Provided information: Begin
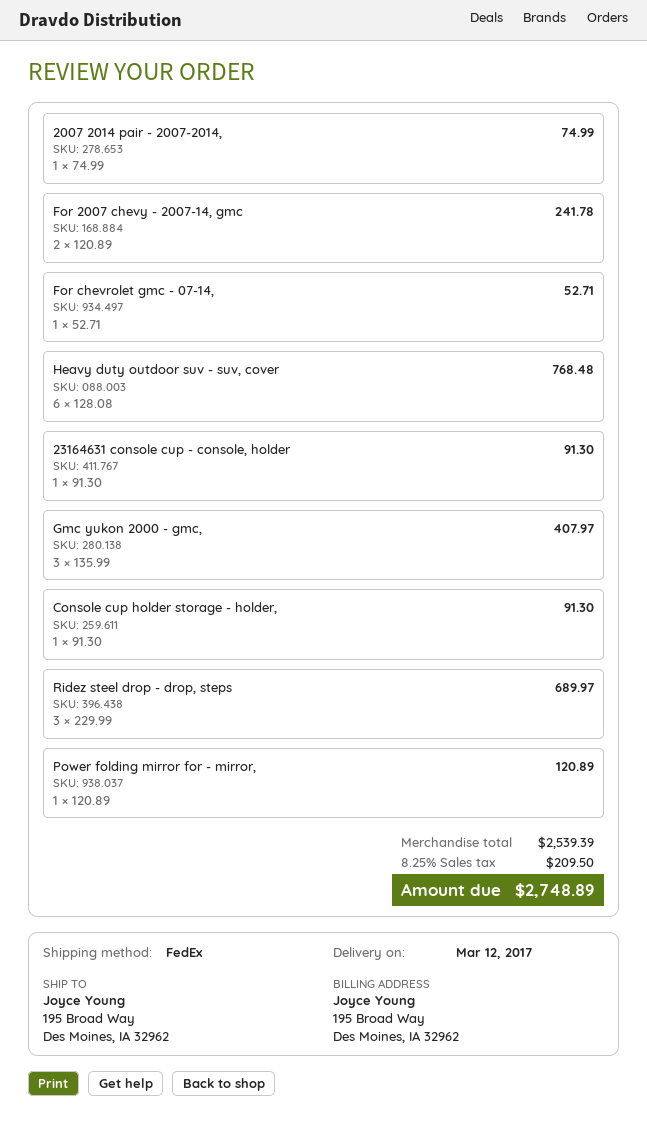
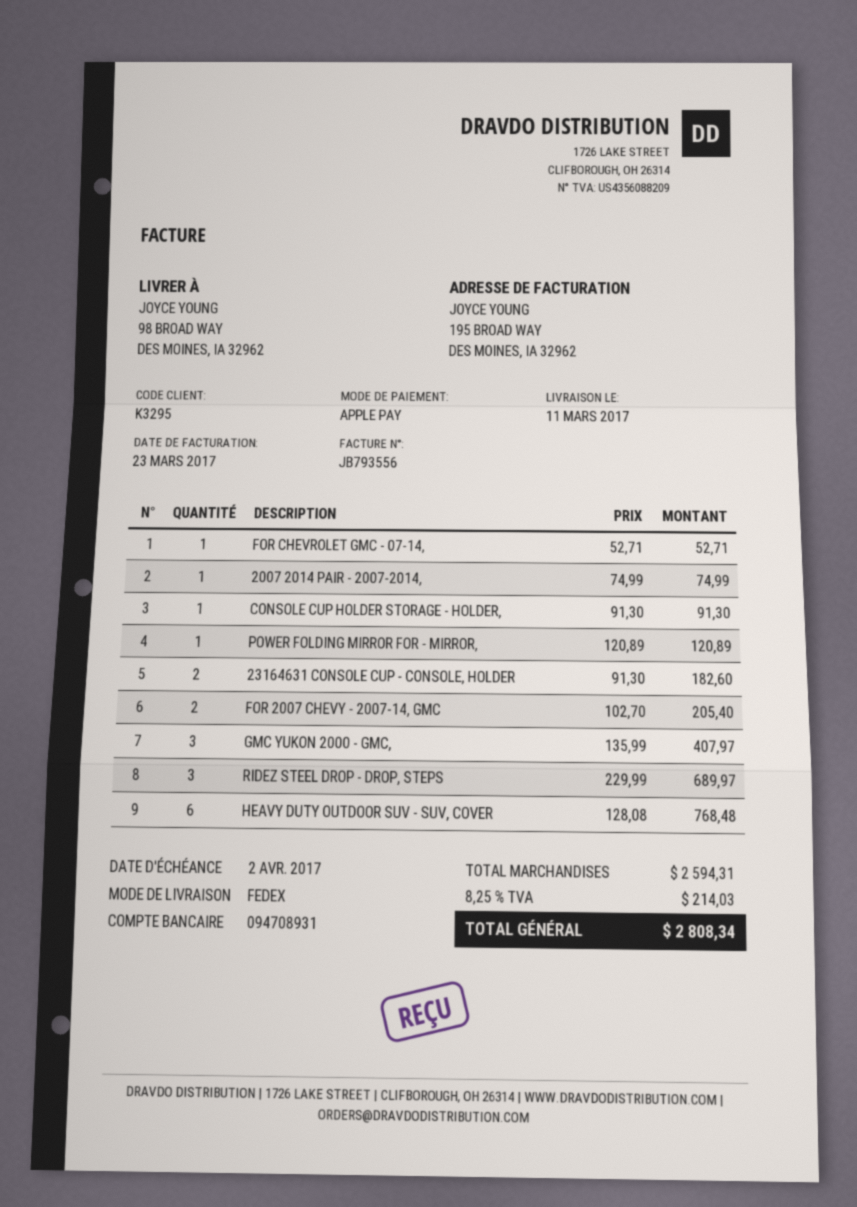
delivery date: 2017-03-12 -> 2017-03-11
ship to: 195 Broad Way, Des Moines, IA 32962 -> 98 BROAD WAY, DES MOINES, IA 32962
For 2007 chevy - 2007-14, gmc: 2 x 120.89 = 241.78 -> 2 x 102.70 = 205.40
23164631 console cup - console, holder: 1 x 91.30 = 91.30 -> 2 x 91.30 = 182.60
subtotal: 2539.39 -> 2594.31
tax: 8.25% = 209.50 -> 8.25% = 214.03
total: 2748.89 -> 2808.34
Provided information: End
Return each entry exactly as it appears above, but exclude the pictures.

delivery date: 2017-03-12 -> 2017-03-11
ship to: 195 Broad Way, Des Moines, IA 32962 -> 98 BROAD WAY, DES MOINES, IA 32962
For 2007 chevy - 2007-14, gmc: 2 x 120.89 = 241.78 -> 2 x 102.70 = 205.40
23164631 console cup - console, holder: 1 x 91.30 = 91.30 -> 2 x 91.30 = 182.60
subtotal: 2539.39 -> 2594.31
tax: 8.25% = 209.50 -> 8.25% = 214.03
total: 2748.89 -> 2808.34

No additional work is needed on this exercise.